Not only is the Parade’s Rose Queen a sexist abomination, it also has, unsurprisingly, a racist past. It was more than ninety years after the first parade that a non-white Rose Queen was first selected: Asian American Leslie Kawai. A few years later, in 1984, the first African-American Rose Queen was chosen. Since then, there have been only three others, including this year’s 17-year-old Madison Triplett. Only a handful of Latinas have ever been crowned Rose Queen, most in just the past decade.

For a good part of the Rose Parade’s existence, African-Americans were not even allowed to be part of it. In 1957, Joan Williams, a black city employee, was chosen to ride one of the floats, but she was disallowed at the last minute purely because of her race.
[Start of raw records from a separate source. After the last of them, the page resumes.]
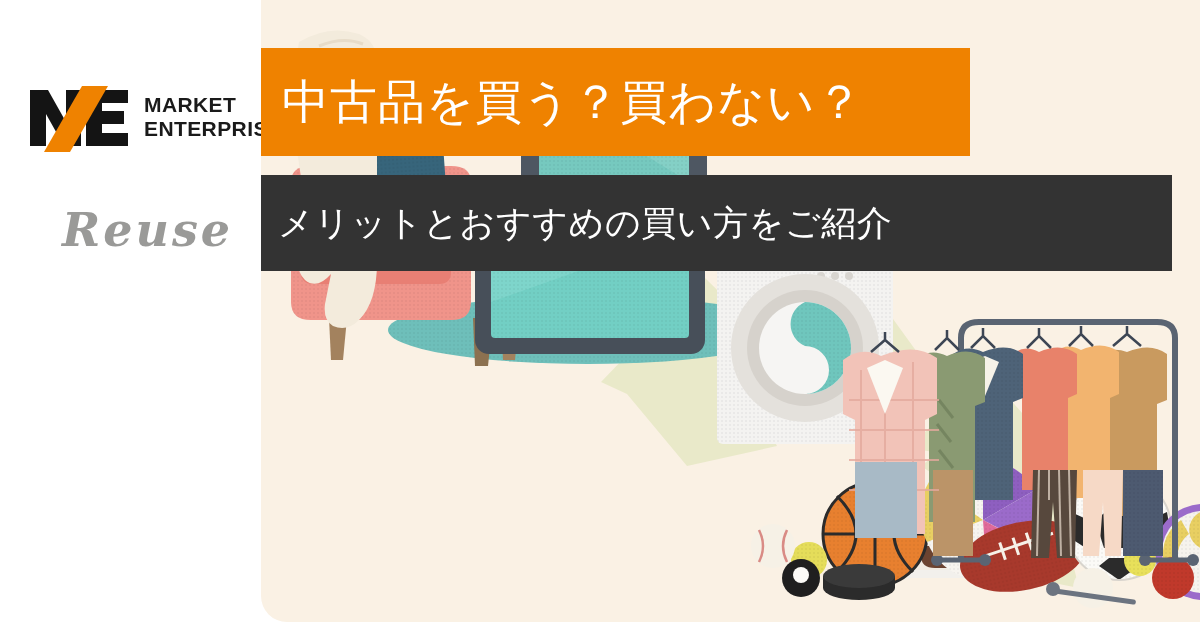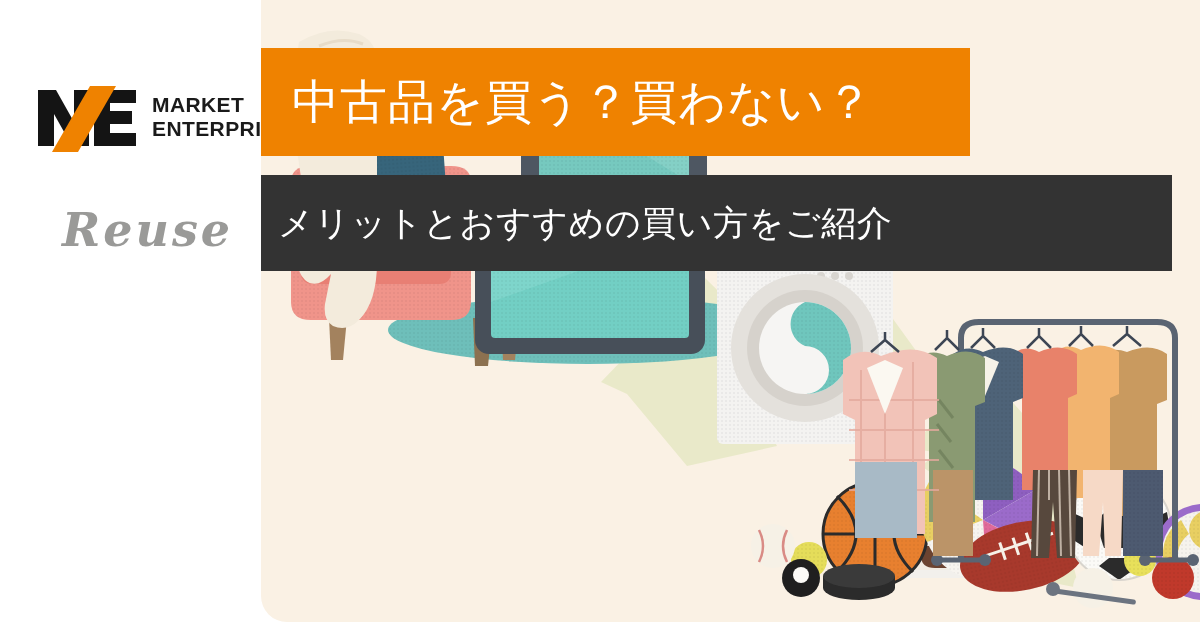--- a/index.html
+++ b/index.html
@@ -48,21 +48,21 @@
     position: absolute;
     left: 0;
     top: 0;
     width: 939px;
     height: 622px;
   }
 
   
   .logo {
     position: absolute;
-    left: 32px;
+    left: 24px;
     top: 82px;
     width: 240px;
     height: 76px;
   }
   .logo-mark { position: absolute; left: 0; top: 0; width: 110px; height: 72px; }
   .logo-words {
     position: absolute;
     left: 120px;
     top: 11px;
     width: 140px;
@@ -92,21 +92,21 @@
     display: flex;
     align-items: center;
     box-sizing: border-box;
   }
   .bar-primary {
     left: 261px;
     top: 48px;
     width: 709px;
     height: 108px;
     background: #ef8200;
-    padding-left: 31px;
+    padding-left: 21px;
   }
   .bar-secondary {
     left: 261px;
     top: 175px;
     width: 911px;
     height: 96px;
     background: #333333;
     padding-left: 17px;
   }
   .bar-text {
Even though the Rose Parade has become a more racially diversified institution today, Williams, who will finally ride in the 2015 parade as a consolation prize 60 years later, has never received an official apology from the city of Pasadena.

If these are not reasons enough to disavow the parade, the annual New Year’s Day spectacle has also become a display of militarism. For years now, B-2 Stealth bombers pass over the city. We Americans may have the luxury of watching in awe and from positions of safety as the bomber jets flying over us, but the only context in which people outside the U.S. see them is when they are being bombed by our military, as the people of Afghanistan were during the Operation Enduring Freedom. Sadly, many parade attendees thrill in the display of U.S. military might. As this newspaper reader defended the flyover, he claimed to, “thank the lord for the protection and vigilance the U.S. military provides for our nation and its freedom.”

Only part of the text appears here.